→ What you should do
Going down the data below, set down exactly the line with "discount: 2.93 -> 4.22" and each line after it through the line with "total: 165.33 -> 221.14"; no other lines.

→ Entries supplied

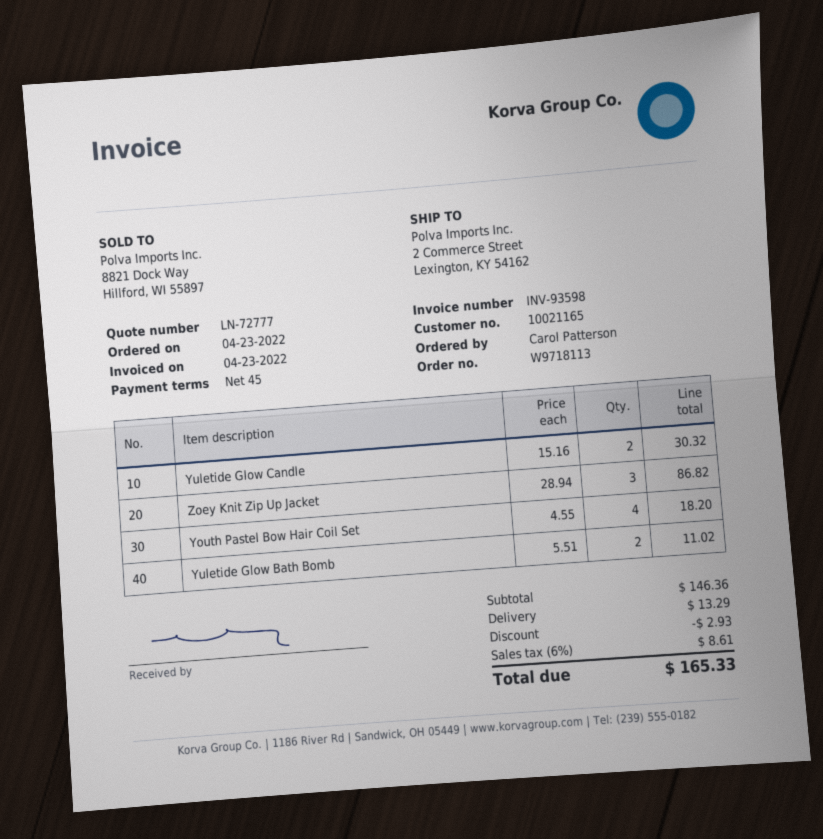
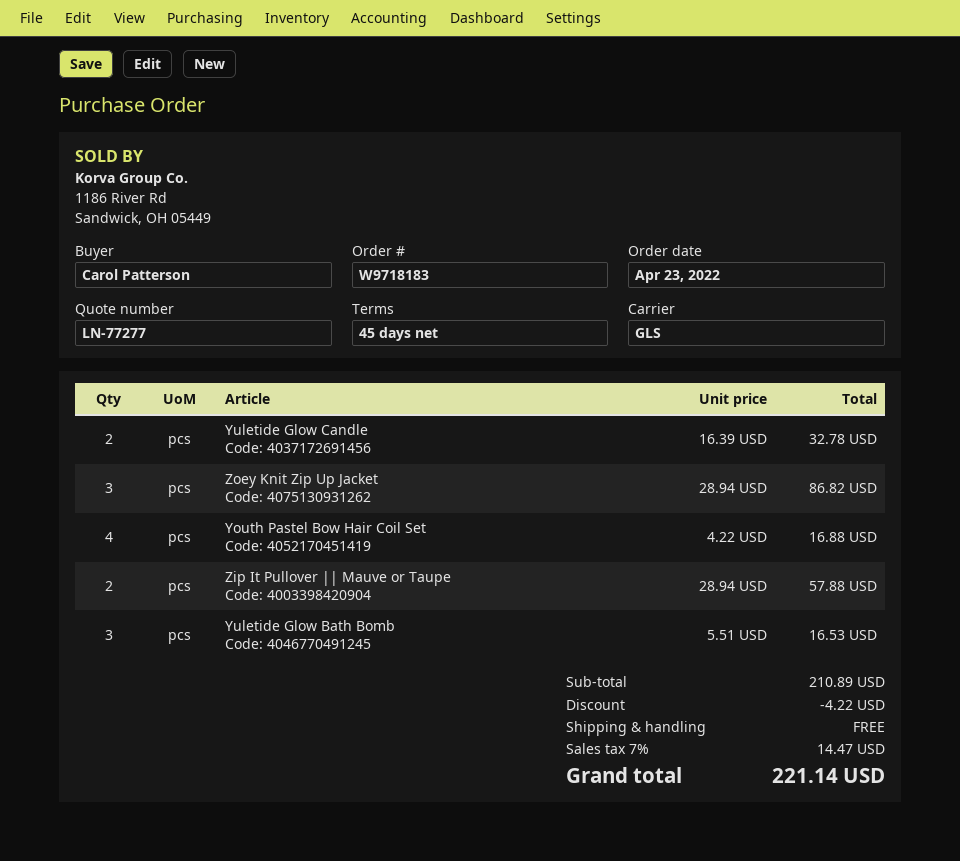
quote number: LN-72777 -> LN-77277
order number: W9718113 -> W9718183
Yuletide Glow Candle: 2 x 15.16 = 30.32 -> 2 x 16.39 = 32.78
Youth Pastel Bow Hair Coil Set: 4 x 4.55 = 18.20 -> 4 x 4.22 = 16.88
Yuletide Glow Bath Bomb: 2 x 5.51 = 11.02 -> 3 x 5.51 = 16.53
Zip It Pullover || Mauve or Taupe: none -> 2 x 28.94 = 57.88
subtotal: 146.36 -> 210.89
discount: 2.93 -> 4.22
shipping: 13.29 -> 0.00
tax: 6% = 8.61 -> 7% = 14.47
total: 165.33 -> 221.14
...
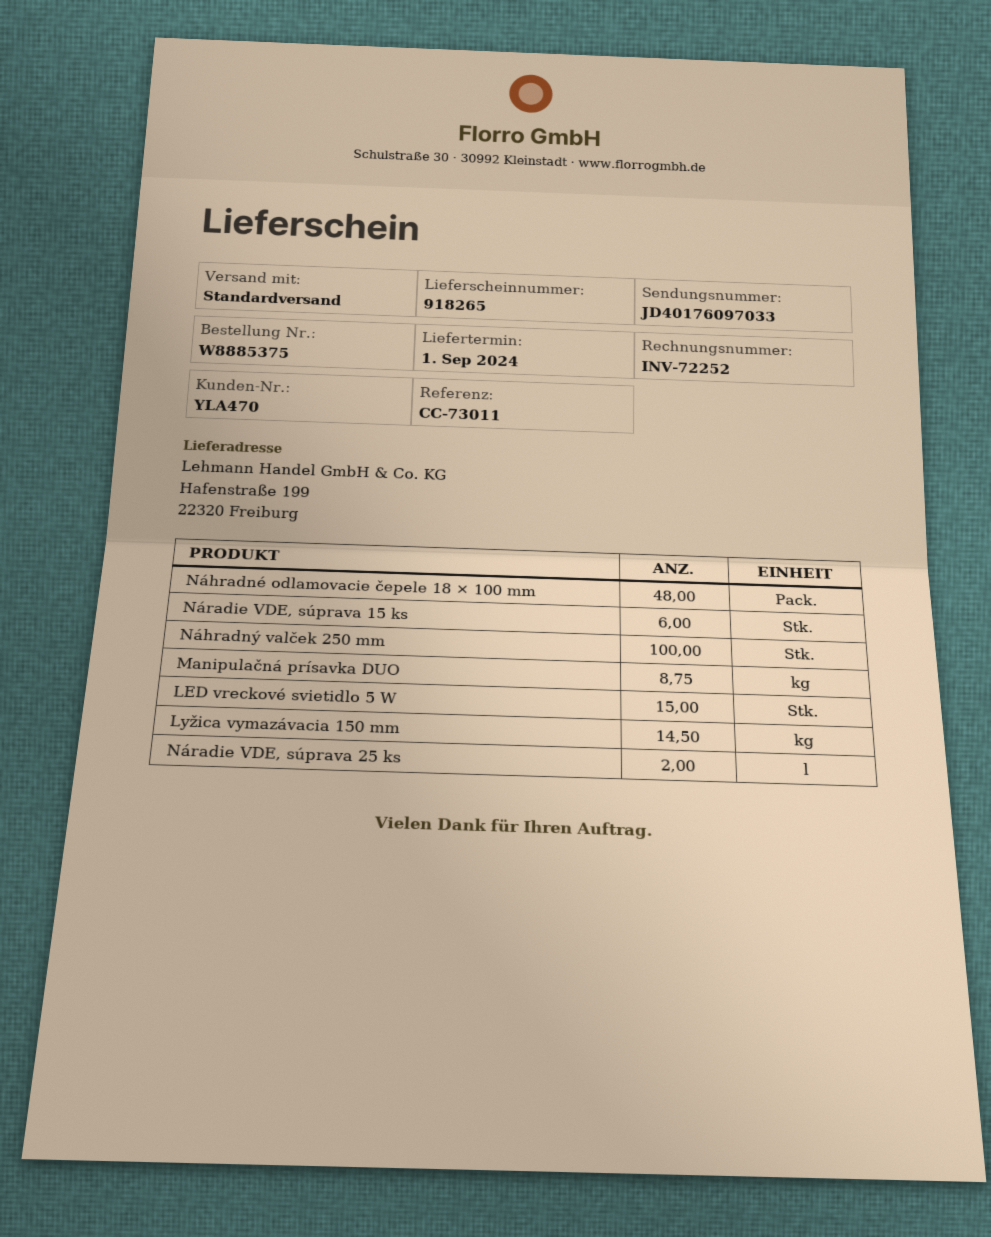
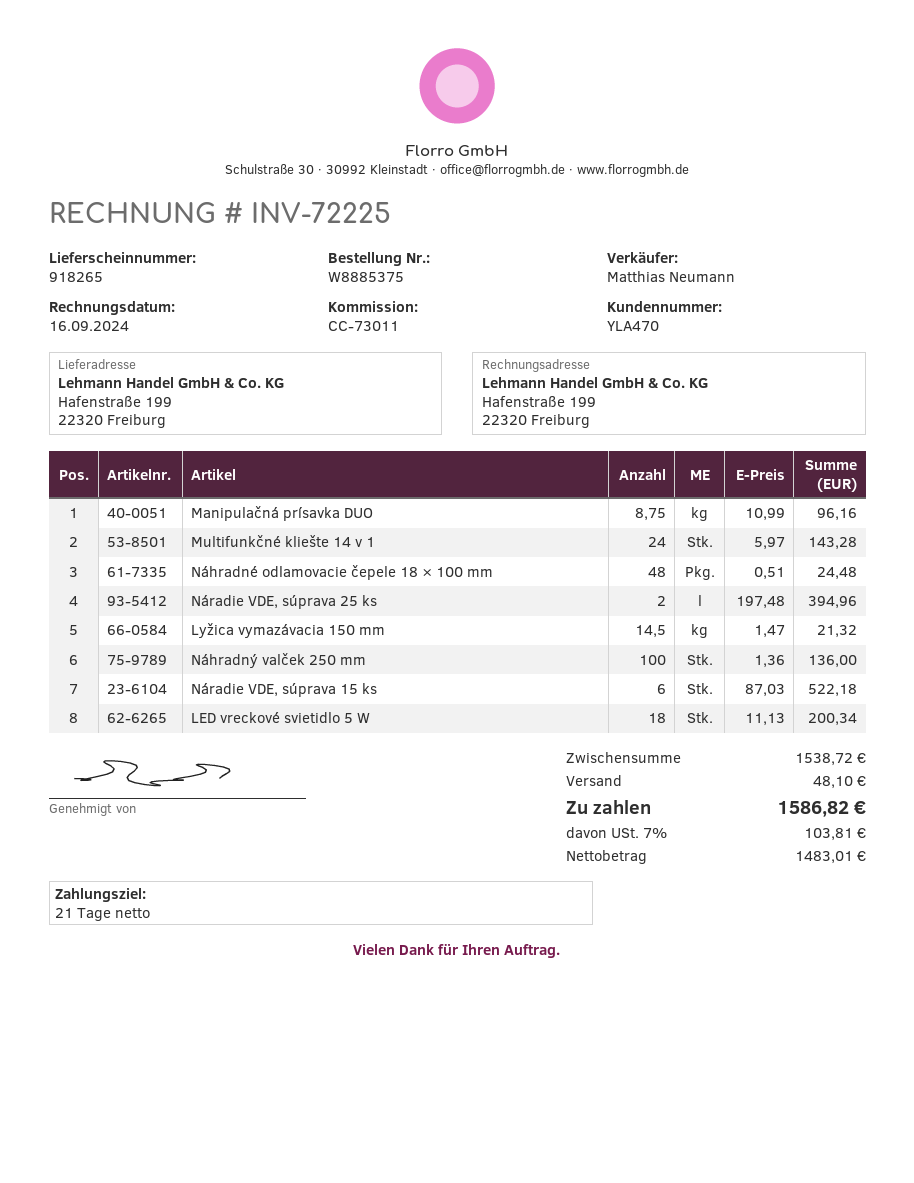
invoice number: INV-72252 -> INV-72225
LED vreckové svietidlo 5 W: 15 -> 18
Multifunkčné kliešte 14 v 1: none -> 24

→ Written solution
discount: 2.93 -> 4.22
shipping: 13.29 -> 0.00
tax: 6% = 8.61 -> 7% = 14.47
total: 165.33 -> 221.14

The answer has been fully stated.